Is Your Business Data Ready?

Most Gulf Coast small business owners have a hurricane plan. It involves plywood, coolers, and knowing which road to take out of town. Almost none of them have a plan for their business data — and that oversight can be just as costly as a blown-out roof.

We live in hurricane country. That's not news to anyone who's watched a storm track across the Gulf in August. But when business owners think about storm prep, they tend to think about the physical stuff: inventory, equipment, the building itself.

What doesn't make the list — and should — is everything that lives on your computers, your servers, and your business accounts. Because if you lose that, you're not just dealing with storm damage. You're dealing with a business that may not be able to reopen at all.

The real risk

What "Losing Your Data" Actually Costs

Think about everything your business runs on that isn't bolted to the floor. Customer records. Invoices. Vendor contacts. QuickBooks files. Employee records. Job history. Email threads with contracts buried in them. Years of it.

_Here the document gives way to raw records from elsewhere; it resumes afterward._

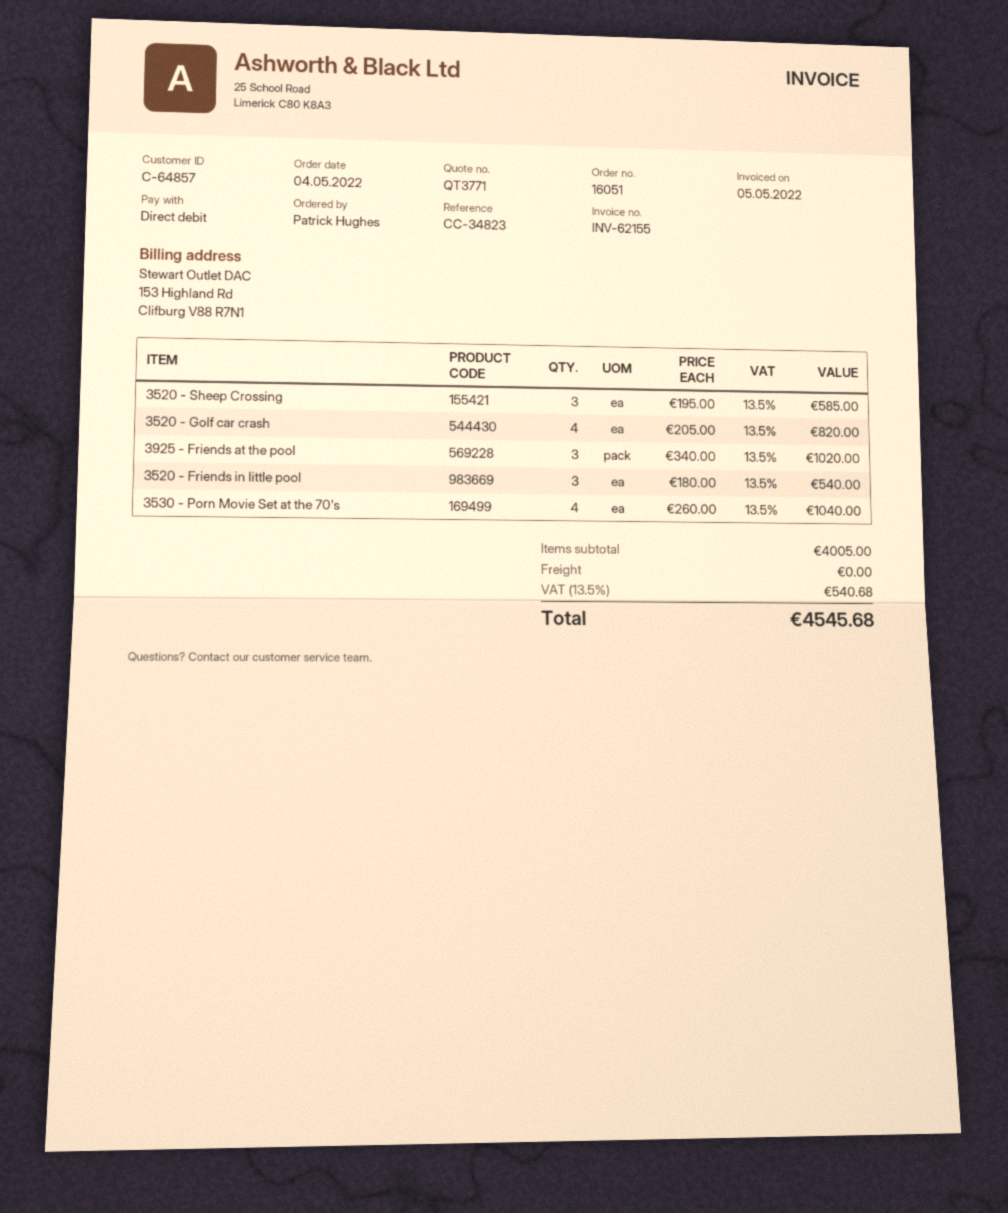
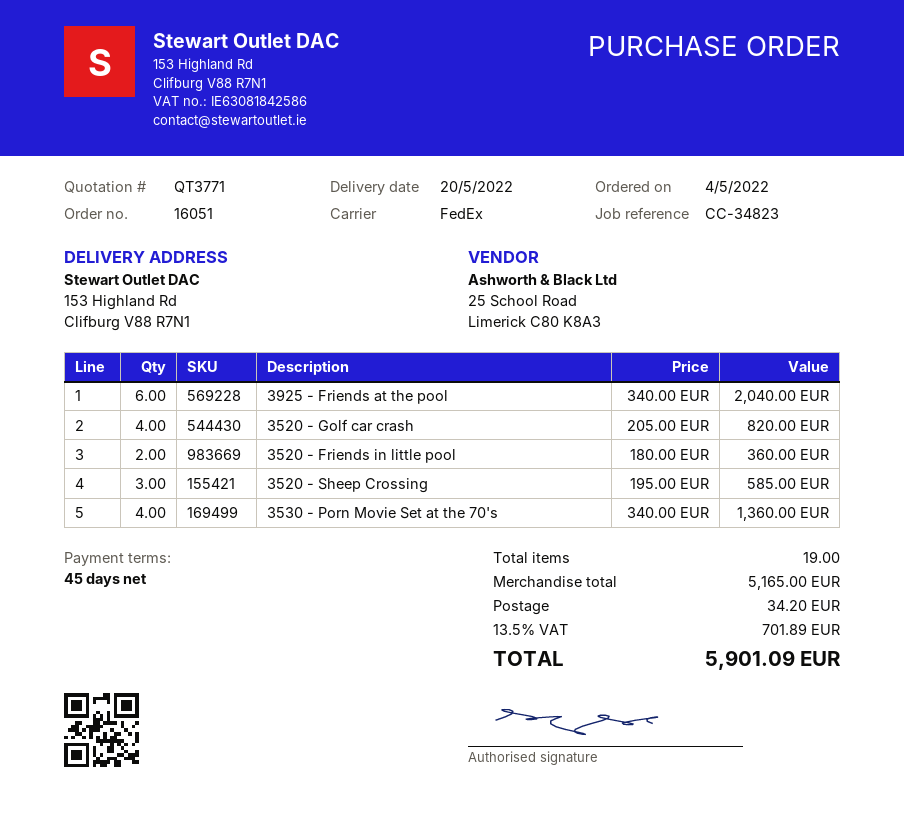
3925 - Friends at the pool: 3 x 340.00 = 1020.00 -> 6 x 340.00 = 2040.00
3520 - Friends in little pool: 3 x 180.00 = 540.00 -> 2 x 180.00 = 360.00
3530 - Porn Movie Set at the 70's: 4 x 260.00 = 1040.00 -> 4 x 340.00 = 1360.00
subtotal: 4005.00 -> 5165.00
shipping: 0.00 -> 34.20
tax: 13.5% = 540.68 -> 13.5% = 701.89
total: 4545.68 -> 5901.09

Now imagine your office takes on four feet of water, or a tree drops through the roof onto your workstation. That computer — and everything on it — is gone. What happens Monday morning?

For a lot of small businesses on the Gulf Coast, the honest answer is: they don't know. And that uncertainty is the problem.

// worth knowing

According to FEMA, 40% of small businesses never reopen after a disaster. Data loss is one of the leading reasons. Not because the storm was too bad — but because recovery was impossible without the records needed to operate.

Even if your building is fine, you're not off the hook. Power outages during and after storms can corrupt drives. Surge damage is common. And if your employees are working remotely during or after evacuation, they need to be able to access systems from somewhere else — which requires a plan you actually tested before the storm, not one you're inventing on a hotel WiFi in Hattiesburg.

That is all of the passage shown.